NPR featured a segment about this new genre of gospel – taken directly from hip hop’s southern-fried branch of “trap music” – and how it’s rubbing gospel purists the wrong way.
Kirk Franklin, whose had the church riled up in the 90s with his new urban-heavy beats, was asked to comment on Campbell’s track, produced by her husband Warryn Campbell.
NPR’s ARUN RATH: What were your thoughts when you first heard it?
FRANKLIN: I just commend her efforts, man. I think that trying to take a message, you know, that’s old as many millennia and trying to make it culturally relevant is always a tough job.
RATH: And as I’m sure you know, there’s been some pretty strong reaction against it. There a lot of gospel music fans – or some – that seem to think that it’s taking the art form where it shouldn’t go.
FRANKLIN: Well, I think that more than anything, man, is that I always try to remember the heart of the person doing it. And I am a very, very good friends with Erica. She has a great heart for God. She has a great heart for ministry. And I just believe that the heart always wins.
RATH: You know, you and Erica obviously have something in common, and that’s the reason why we wanted to talk you, not just because you’re huge in the gospel world, but because I remember, you know, 20 years ago now, you took some heat, as well.
FRANKLIN: (Laughter) Twenty years ago, I was nine years old.
RATH: Well, we’re talking about the ’90s, and you took some heat for bringing the funk into church. What sort of stuff were you hearing from people, you know, when you had some stuff that sounded like there was some hip-hop, there was some go-go, there were some funk?
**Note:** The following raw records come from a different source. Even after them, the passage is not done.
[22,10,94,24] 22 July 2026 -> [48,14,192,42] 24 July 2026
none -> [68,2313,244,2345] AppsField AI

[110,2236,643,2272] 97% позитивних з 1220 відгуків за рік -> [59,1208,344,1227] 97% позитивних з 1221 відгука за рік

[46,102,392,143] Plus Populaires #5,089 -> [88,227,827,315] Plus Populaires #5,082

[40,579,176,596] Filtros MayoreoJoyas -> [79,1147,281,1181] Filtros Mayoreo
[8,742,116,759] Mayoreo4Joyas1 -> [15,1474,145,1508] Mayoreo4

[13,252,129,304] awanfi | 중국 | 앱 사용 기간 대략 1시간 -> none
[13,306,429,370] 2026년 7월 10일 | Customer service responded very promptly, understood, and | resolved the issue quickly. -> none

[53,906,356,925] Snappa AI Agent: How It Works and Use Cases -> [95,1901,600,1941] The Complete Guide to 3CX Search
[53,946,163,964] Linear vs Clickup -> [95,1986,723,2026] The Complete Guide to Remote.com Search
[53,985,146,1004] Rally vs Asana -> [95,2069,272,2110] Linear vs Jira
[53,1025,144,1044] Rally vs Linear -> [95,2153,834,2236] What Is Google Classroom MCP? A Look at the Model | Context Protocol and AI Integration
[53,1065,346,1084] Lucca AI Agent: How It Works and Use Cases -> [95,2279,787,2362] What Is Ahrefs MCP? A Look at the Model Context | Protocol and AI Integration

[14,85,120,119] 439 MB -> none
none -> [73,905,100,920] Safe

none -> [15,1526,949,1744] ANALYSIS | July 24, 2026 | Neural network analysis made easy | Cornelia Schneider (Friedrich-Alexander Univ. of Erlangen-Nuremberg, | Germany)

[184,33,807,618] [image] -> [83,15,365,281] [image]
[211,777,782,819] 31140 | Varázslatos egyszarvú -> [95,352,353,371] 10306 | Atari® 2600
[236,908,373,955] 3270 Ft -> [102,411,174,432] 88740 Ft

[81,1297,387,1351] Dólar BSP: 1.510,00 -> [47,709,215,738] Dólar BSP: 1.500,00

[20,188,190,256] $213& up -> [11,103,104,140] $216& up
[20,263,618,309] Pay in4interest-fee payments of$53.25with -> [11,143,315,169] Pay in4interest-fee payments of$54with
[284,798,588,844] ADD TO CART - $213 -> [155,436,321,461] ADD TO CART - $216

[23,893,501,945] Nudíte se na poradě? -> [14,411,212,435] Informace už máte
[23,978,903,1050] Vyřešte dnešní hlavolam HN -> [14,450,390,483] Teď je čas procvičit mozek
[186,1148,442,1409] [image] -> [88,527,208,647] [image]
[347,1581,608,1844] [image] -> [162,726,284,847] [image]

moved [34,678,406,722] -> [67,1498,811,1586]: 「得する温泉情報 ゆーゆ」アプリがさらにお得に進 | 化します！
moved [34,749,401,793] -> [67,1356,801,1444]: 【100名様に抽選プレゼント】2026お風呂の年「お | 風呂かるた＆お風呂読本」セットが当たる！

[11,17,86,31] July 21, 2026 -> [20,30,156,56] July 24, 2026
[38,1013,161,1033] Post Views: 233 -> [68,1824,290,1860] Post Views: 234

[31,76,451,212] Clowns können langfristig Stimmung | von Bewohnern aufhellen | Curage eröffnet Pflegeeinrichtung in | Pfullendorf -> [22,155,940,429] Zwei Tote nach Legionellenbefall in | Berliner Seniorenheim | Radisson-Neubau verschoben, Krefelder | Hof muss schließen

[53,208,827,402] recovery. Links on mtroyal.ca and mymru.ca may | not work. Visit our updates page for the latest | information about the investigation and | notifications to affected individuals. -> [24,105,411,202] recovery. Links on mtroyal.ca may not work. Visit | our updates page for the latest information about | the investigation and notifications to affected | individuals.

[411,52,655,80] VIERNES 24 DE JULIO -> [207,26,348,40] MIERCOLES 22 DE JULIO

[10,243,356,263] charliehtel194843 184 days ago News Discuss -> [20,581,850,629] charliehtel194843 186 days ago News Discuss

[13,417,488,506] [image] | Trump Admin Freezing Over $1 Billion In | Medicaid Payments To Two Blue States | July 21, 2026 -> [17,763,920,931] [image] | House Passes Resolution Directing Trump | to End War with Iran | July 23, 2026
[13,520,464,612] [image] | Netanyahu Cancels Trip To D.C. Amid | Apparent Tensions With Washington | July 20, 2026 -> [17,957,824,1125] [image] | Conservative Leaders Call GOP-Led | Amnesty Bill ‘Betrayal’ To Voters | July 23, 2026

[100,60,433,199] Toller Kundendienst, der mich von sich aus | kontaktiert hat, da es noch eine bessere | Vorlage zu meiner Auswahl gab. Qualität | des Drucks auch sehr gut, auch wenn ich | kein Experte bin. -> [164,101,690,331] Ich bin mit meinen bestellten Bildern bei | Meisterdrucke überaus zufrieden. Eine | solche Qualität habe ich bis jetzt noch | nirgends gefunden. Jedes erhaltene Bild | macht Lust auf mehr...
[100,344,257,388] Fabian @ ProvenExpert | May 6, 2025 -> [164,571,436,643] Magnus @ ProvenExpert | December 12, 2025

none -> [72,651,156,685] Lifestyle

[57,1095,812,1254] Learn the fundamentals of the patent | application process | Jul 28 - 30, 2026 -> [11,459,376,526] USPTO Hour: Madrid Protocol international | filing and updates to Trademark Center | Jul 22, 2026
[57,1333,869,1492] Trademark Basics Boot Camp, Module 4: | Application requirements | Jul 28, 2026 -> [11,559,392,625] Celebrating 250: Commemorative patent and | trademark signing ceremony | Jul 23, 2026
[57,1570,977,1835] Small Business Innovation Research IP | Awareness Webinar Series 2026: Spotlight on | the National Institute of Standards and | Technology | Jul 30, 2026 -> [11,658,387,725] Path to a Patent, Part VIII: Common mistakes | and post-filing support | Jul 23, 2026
FRANKLIN: Yeah, well, you know, it was a very hard time because it’s very hard when you hear churches talk about you. And, you know, some people start to question your heart. It can be very hard for you because, you know, you know, you’re in your early 20s. And you don’t really understand what all the fuss is about ’cause you’re doing just what’s real to you, because I came from break-dancing. I came from hip-hop. And I trusted Christ with my heart. You know, he didn’t, you know, have me start listening to George Strait, you know. …So, you know, if you like Italian food before you became born-again Christian, you know, you’re probably still going to like Italian food. There’s nothing wrong with that, you know. I’m trying to make Christ relevant within the culture.
RATH: Did you see the people who criticize Erica Campbell or other styles maybe having a point about, you know, the themes in gospel music deserve respectful treatment. It’s like you wear your Sunday best when you go to church, and so you should have, like, your best language, your best…
FRANKLIN: Yeah. Boo. Boo to all of that. That’s my problem with all of that, man. Boo to what to wear to church and what you can and can’t say. Boo. It’s almost like, you know, who are we? Man, we’re not referees. It’s almost like if you don’t like it, pray for her. You know, man, you know, we’re losing people. The church is losing its power because we stink at how we talk. We stink at how we communicate. Nobody hears love from our voices. They hear the schoolteacher from Charlie Brown’s “Peanuts” – womp, womp, womp, womp, womp. Now, not all churches, not all Christians – because I get beat up by that. But if we let our light shine, that sounds a lot more louder than picket signs and complaints.